Maths 2 (Mechanics)
Run by Bangor University International College
10.000 Credits or 5.000 ECTS Credits
Semester 1 & 2
Organiser: Mrs Laura McKenzie
Overall aims and purpose
1) To introduce students from a range of backgrounds to the mathematical knowledge and aptitude that they will be expected to deploy and demonstrate in their study at undergraduate level 2) To ensure that students understand and can use appropriate mathematical language and understand mathematical notation, conventions and units 3) To introduce the relationships between forces, linear motion and energy and the conditions for the static equilibrium of a body 4) To prepare students for the deployment of mathematical applications in the fields of engineering and computer science
This module provides the appropriate foundation in mathematical skills to enable students to be successful as they proceed to their planned undergraduate studies in engineering or computer science. Many students will come from educational systems where there has been a strong emphasis placed on mathematics but it cannot be assumed that this will apply more generally. It is important therefore that the module ensures the strong level of mathematics required to cope with level 4 and beyond of their engineering or computer science first degree programme. The main topics covered are: Vectors: Introduction; Cartesian components and position vectors Forces and Equilibrium: Mathematical models; the action of forces; resultant forces; resolution into components; a particle in equilibrium Relative Motion: Velocity and acceleration as vectors; Relative velocity; relative displacement Newton’s Laws of Motion: Newton’s Laws; Applications; Connected particles; Related accelerations Friction – Hooke’s Law; The Law of friction; Motion on a rough surface; Equilibrium on a rough surface; Angle of friction; Hooke’s Law Work, Energy and Power: Work and kinetic energy; Conservation of mechanical energy; Work done by a variable force; Power
Student has demonstrated sound, basic knowledge and technique in tackling many of the topics covered in the module and so shown clear suitability for undergraduate degree studies.
Student has coped sufficiently well with some aspects of the module to achieve the minimum level of pass to allow progression onto an undergraduate degree programme.
Student has performed effectively in all aspects of the module and has demonstrated a high level of suitability for and can proceed with confidence to undergraduate degree studies.
Show that they recognise that mathematical models can be used to investigate physical events
Evaluate simple problems of relative motion
Make calculations in consistent units
Apply Newton’s Laws of Motion
Apply the relationships between distance and time for linear motion
Distinguish between scalar and vector quantities giving physical examples
Apply principles of static equilibrium including limiting equilibrium
|CLASS TEST||class test 1||
Question paper assessing a variety of mathematical style questions.
Teaching and Learning Strategy
|Practical classes and workshops||
The tutors in the college aim to provide a programme of study that covers relevant content material at NQF level 3. The college uses a wide variety of methods in its teaching delivery.
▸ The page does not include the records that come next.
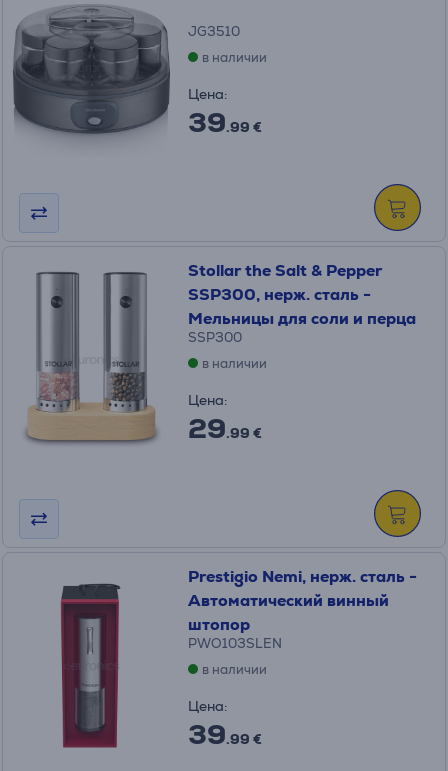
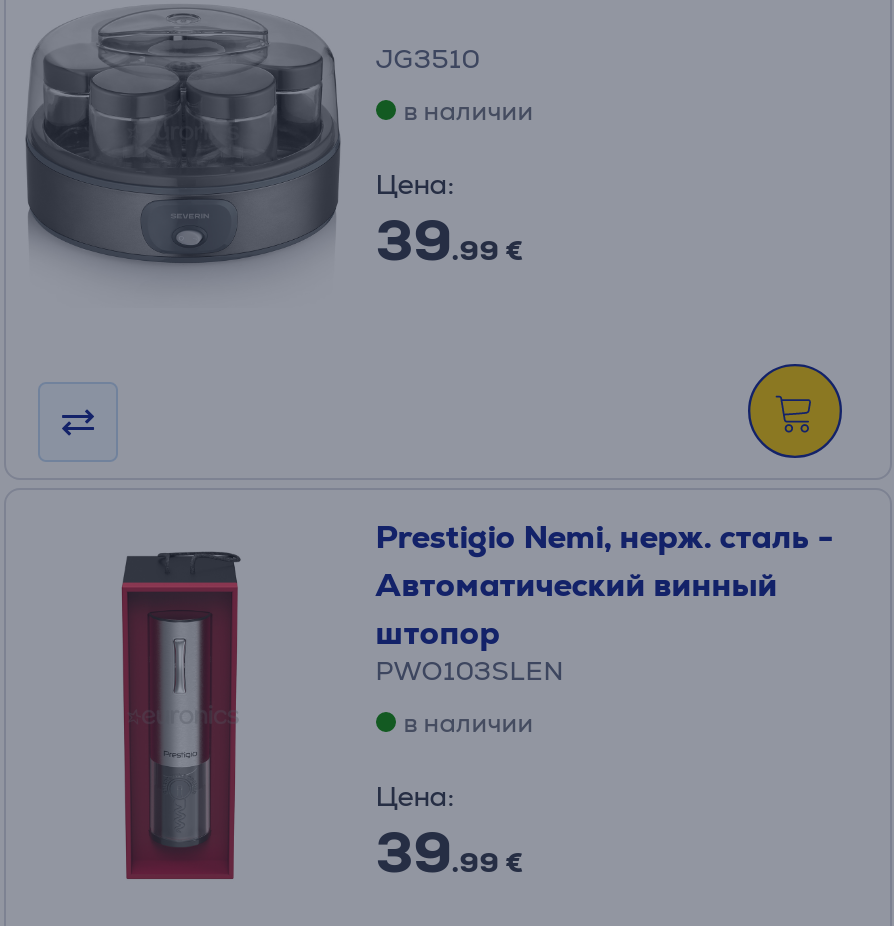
- [image]
- Stollar the Salt & Pepper
- SSP300, нерж. сталь -
- Мельницы для соли и перца
- SSP300
- в наличии
- Цена:
- 29.99 €
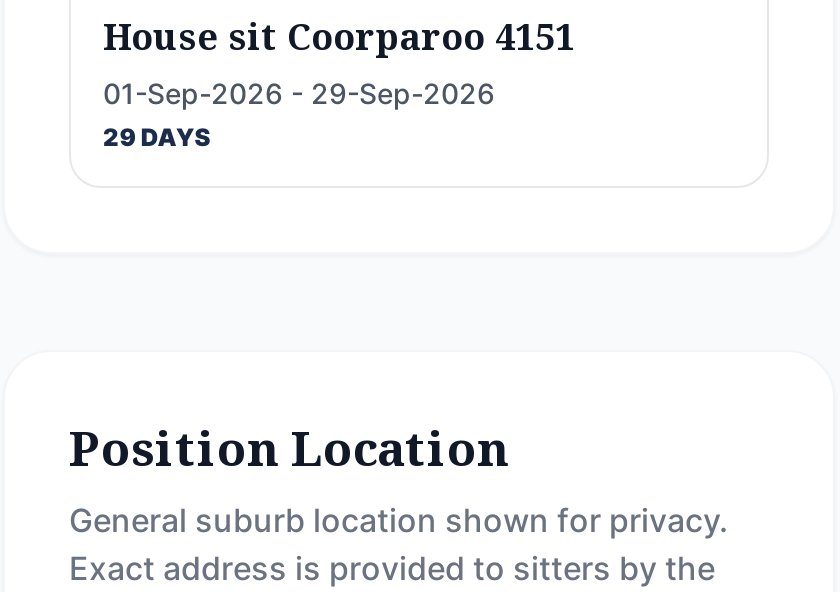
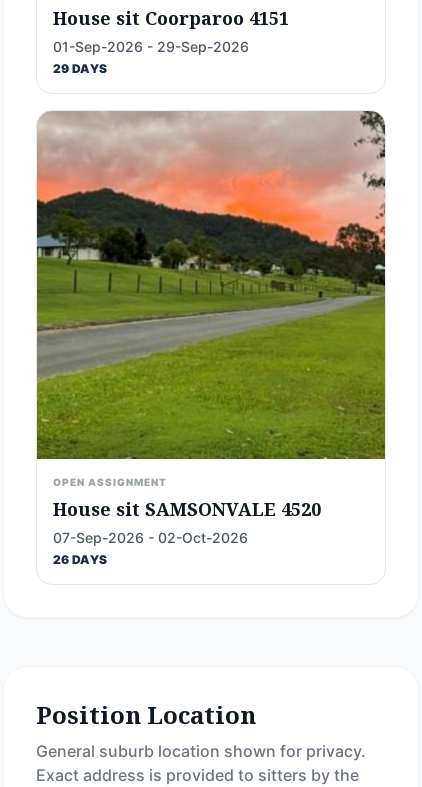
+ [image]
+ OPEN ASSIGNMENT
+ House sit SAMSONVALE 4520
+ 07-Sep-2026 - 02-Oct-2026
+ 26 DAYS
Students will be given an opportunity to develop skills through class based lessons and tutorials, as well as other interactive methods including use of technology and student directed learning. There is an explicit attempt to raise student awareness of the need to use independent study time. We focus on the concept of independent learning from the induction stage and this is reinforced in all classes. The lessons are supported through the English language module providing an opportunity for students to build confidence and competence in using the sessions to achieve the learning outcomes of the course.
Students will have access to online resources and additional tasks set as homework or group work. Tutors will be available through blackboard and in the college to support. Students will also be encouraged to form peer to peer study groups
- Literacy - Proficiency in reading and writing through a variety of media
- Numeracy - Proficiency in using numbers at appropriate levels of accuracy
- Computer Literacy - Proficiency in using a varied range of computer software
- Critical analysis & Problem Solving - Able to deconstruct and analyse problems or complex situations. To find solutions to problems through analyses and exploration of all possibilities using appropriate methods, rescources and creativity.
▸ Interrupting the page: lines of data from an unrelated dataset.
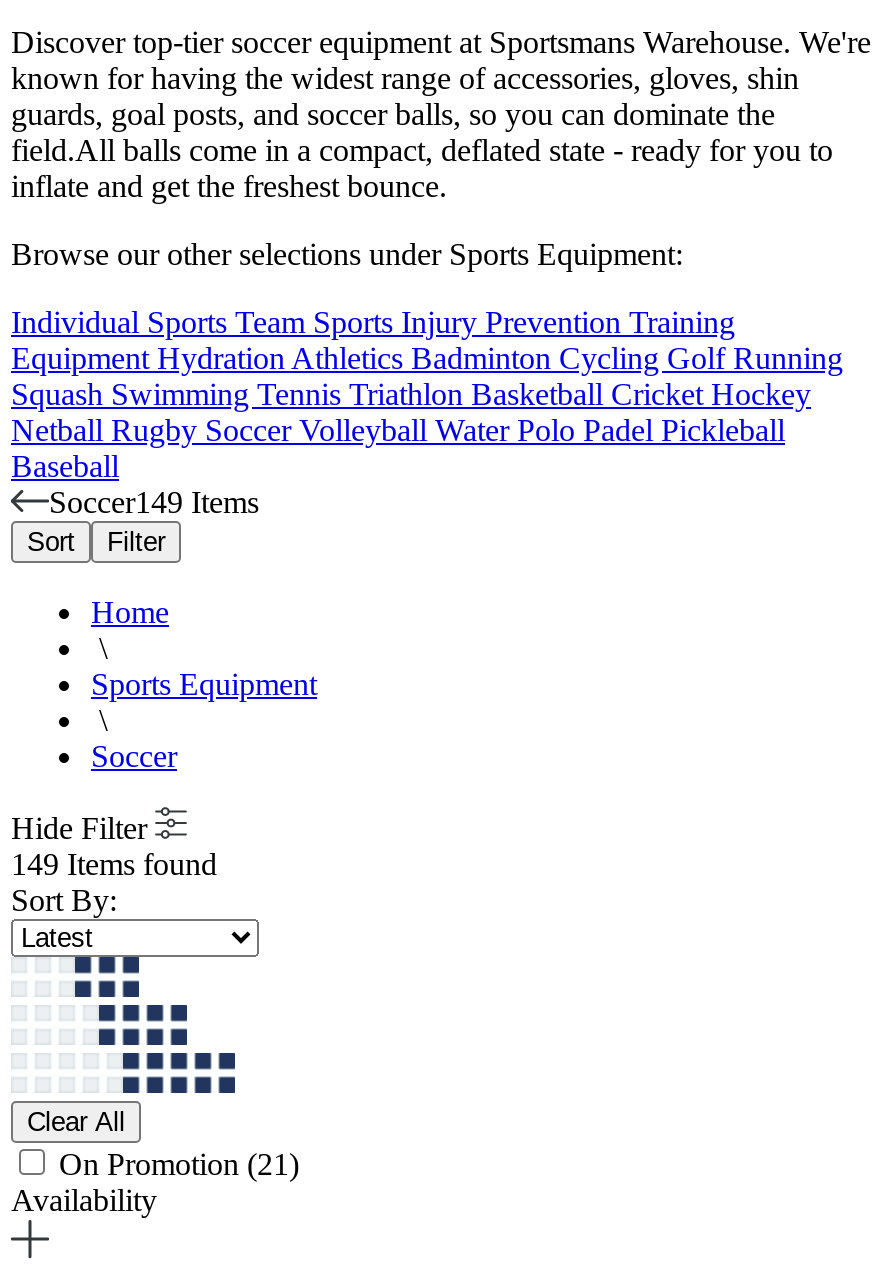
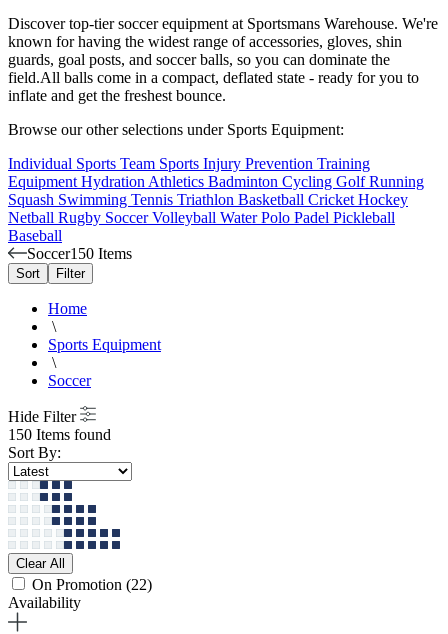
- Soccer149 Items
+ Soccer150 Items

- 149 Items found
+ 150 Items found

- On Promotion (21)
+ On Promotion (22)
- Self-awareness & Reflectivity - Having an awareness of your own strengths, weaknesses, aims and objectives. Able to regularly review, evaluate and reflect upon the performance of yourself and others
Subject specific skills
- Demonstrate numeracy skills required as a basis for further studies in Economics, Financial Accounting and Management
- Develop an awareness of the relevance of physics and mathematics to the field of engineering
- Demonstrate numeracy skills required as a basis for future studies in Computing and Engineering programmes
- Demonstrate an understanding and ability to apply concepts, principles and theories underpinning physics, mathematics and computing to relevant situations
Resource implications for students
Core Text Book
Hooker, S et al (2008) Edexcel AS and A Module Mathematics: Mechanics 1 Pearson Education
Courses including this module
Compulsory in courses:
- H61B: BEng Computer Sys Engineering (4yr with Incorp Foundation) year 0 (BENG/CSE1)
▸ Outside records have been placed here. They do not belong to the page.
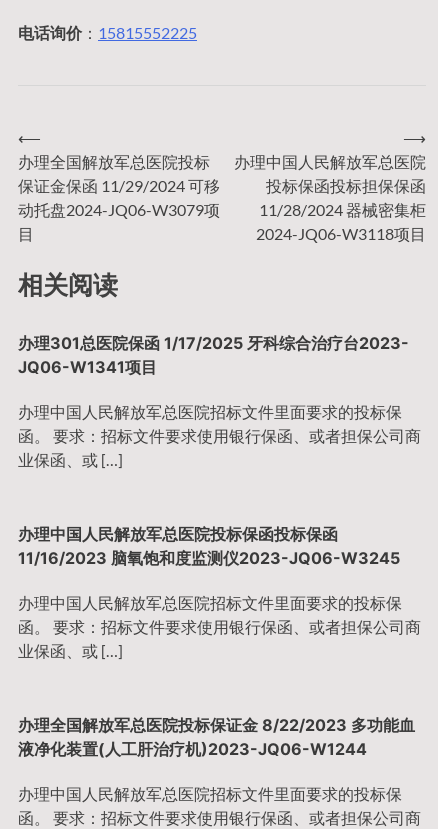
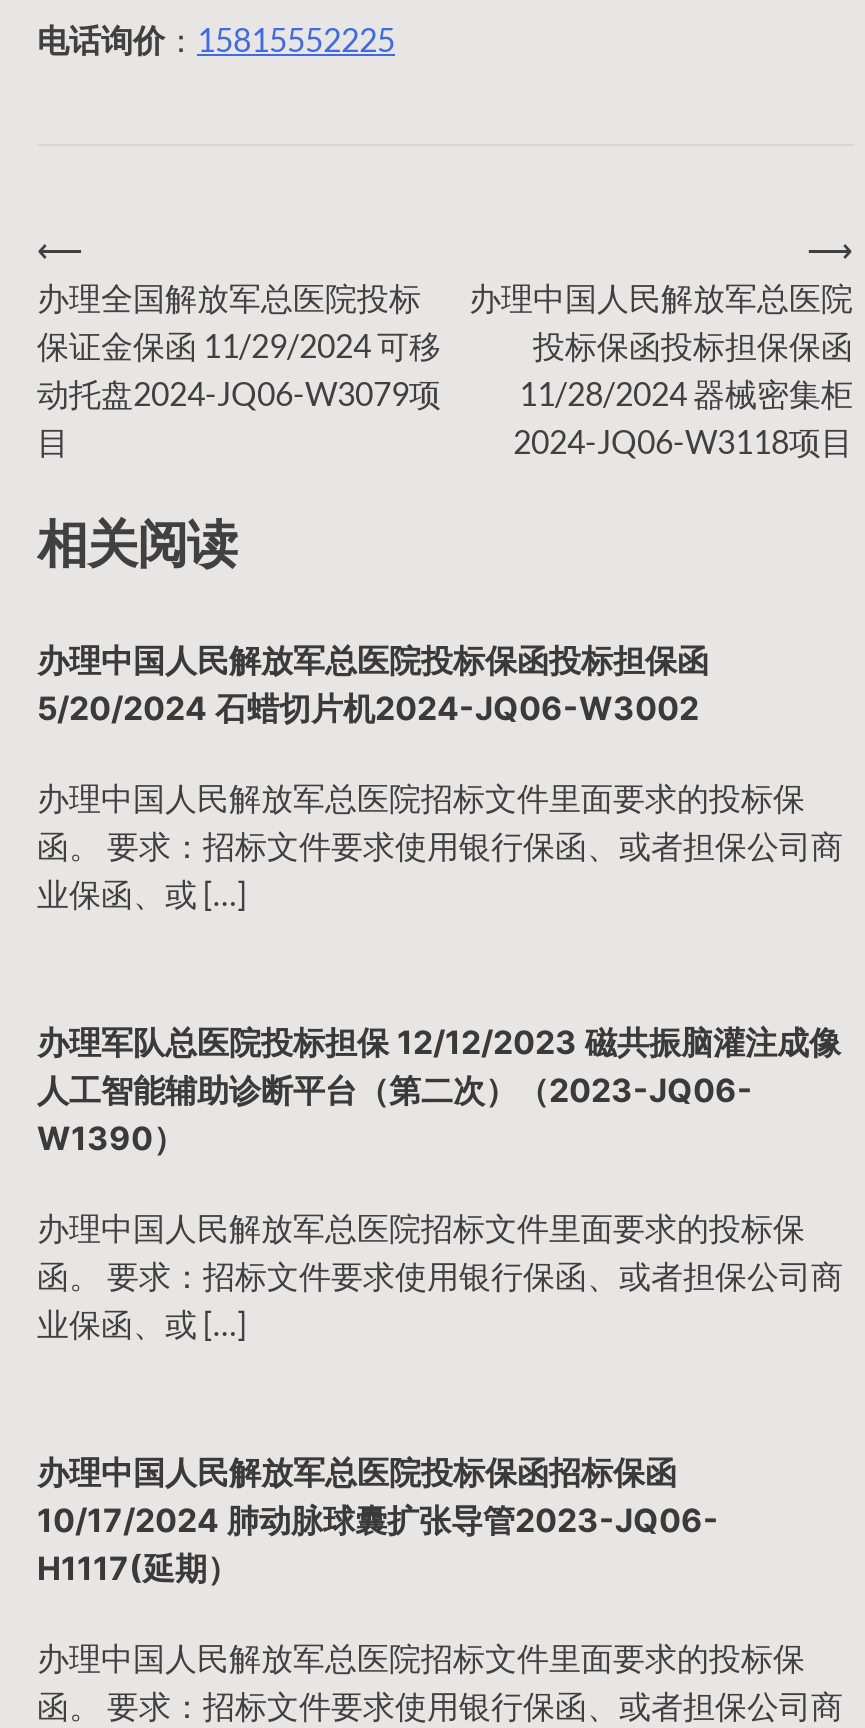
- 办理301总医院保函 1/17/2025 牙科综合治疗台2023-
- JQ06-W1341项目
+ 办理中国人民解放军总医院投标保函投标担保函
+ 5/20/2024 石蜡切片机2024-JQ06-W3002

- 办理中国人民解放军总医院投标保函投标保函
- 11/16/2023 脑氧饱和度监测仪2023-JQ06-W3245
+ 办理军队总医院投标担保 12/12/2023 磁共振脑灌注成像
+ 人工智能辅助诊断平台（第二次）（2023-JQ06-
+ W1390）

- 办理全国解放军总医院投标保证金 8/22/2023 多功能血
- 液净化装置(人工肝治疗机)2023-JQ06-W1244
+ 办理中国人民解放军总医院投标保函招标保函
+ 10/17/2024 肺动脉球囊扩张导管2023-JQ06-
+ H1117(延期）
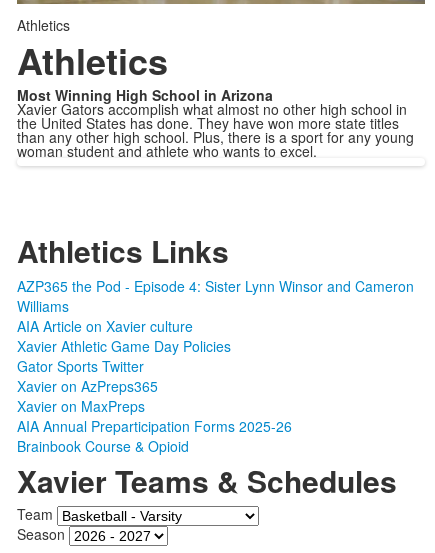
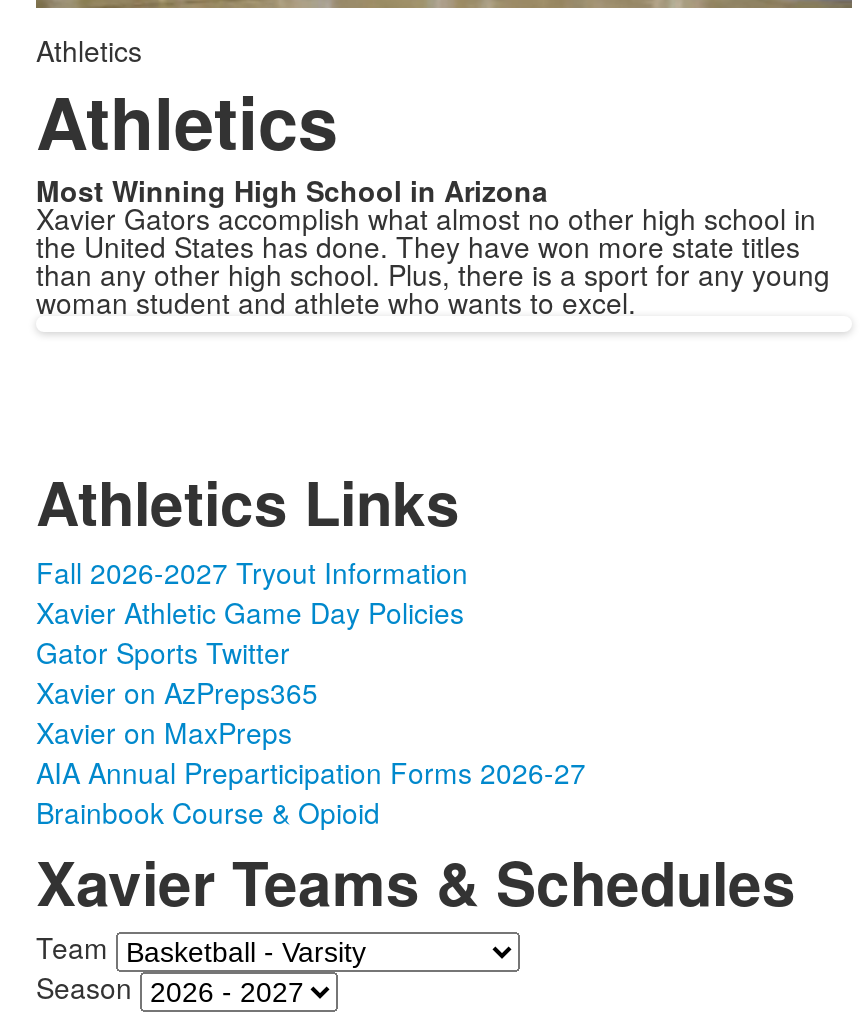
- AZP365 the Pod - Episode 4: Sister Lynn Winsor and Cameron
- Williams
- AIA Article on Xavier culture
+ Fall 2026-2027 Tryout Information

- AIA Annual Preparticipation Forms 2025-26
+ AIA Annual Preparticipation Forms 2026-27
- H62B: BEng Electronic Engineering (4yr with Incorp Foundation) year 0 (BENG/ELE1)
- I11B: BSc Computer Information Systems (4 year with Incorp Found) year 0 (BSC/CIS1)
- IN0B: BSc Computer Information Sys for Bus (4 year w Incorp Found) year 0 (BSC/CISB1)
- G40B: BSc Computer Science (4 year with Incorporated Foundation) year 0 (BSC/CS1)
- H64B: BSc Computer Sys Engineering (4yr with Incorp Foundation) year 0 (BSC/CSE1)
- H63B: BSc Electronic Engineering (4yr with Incorp Foundation) year 0 (BSC/ELE1)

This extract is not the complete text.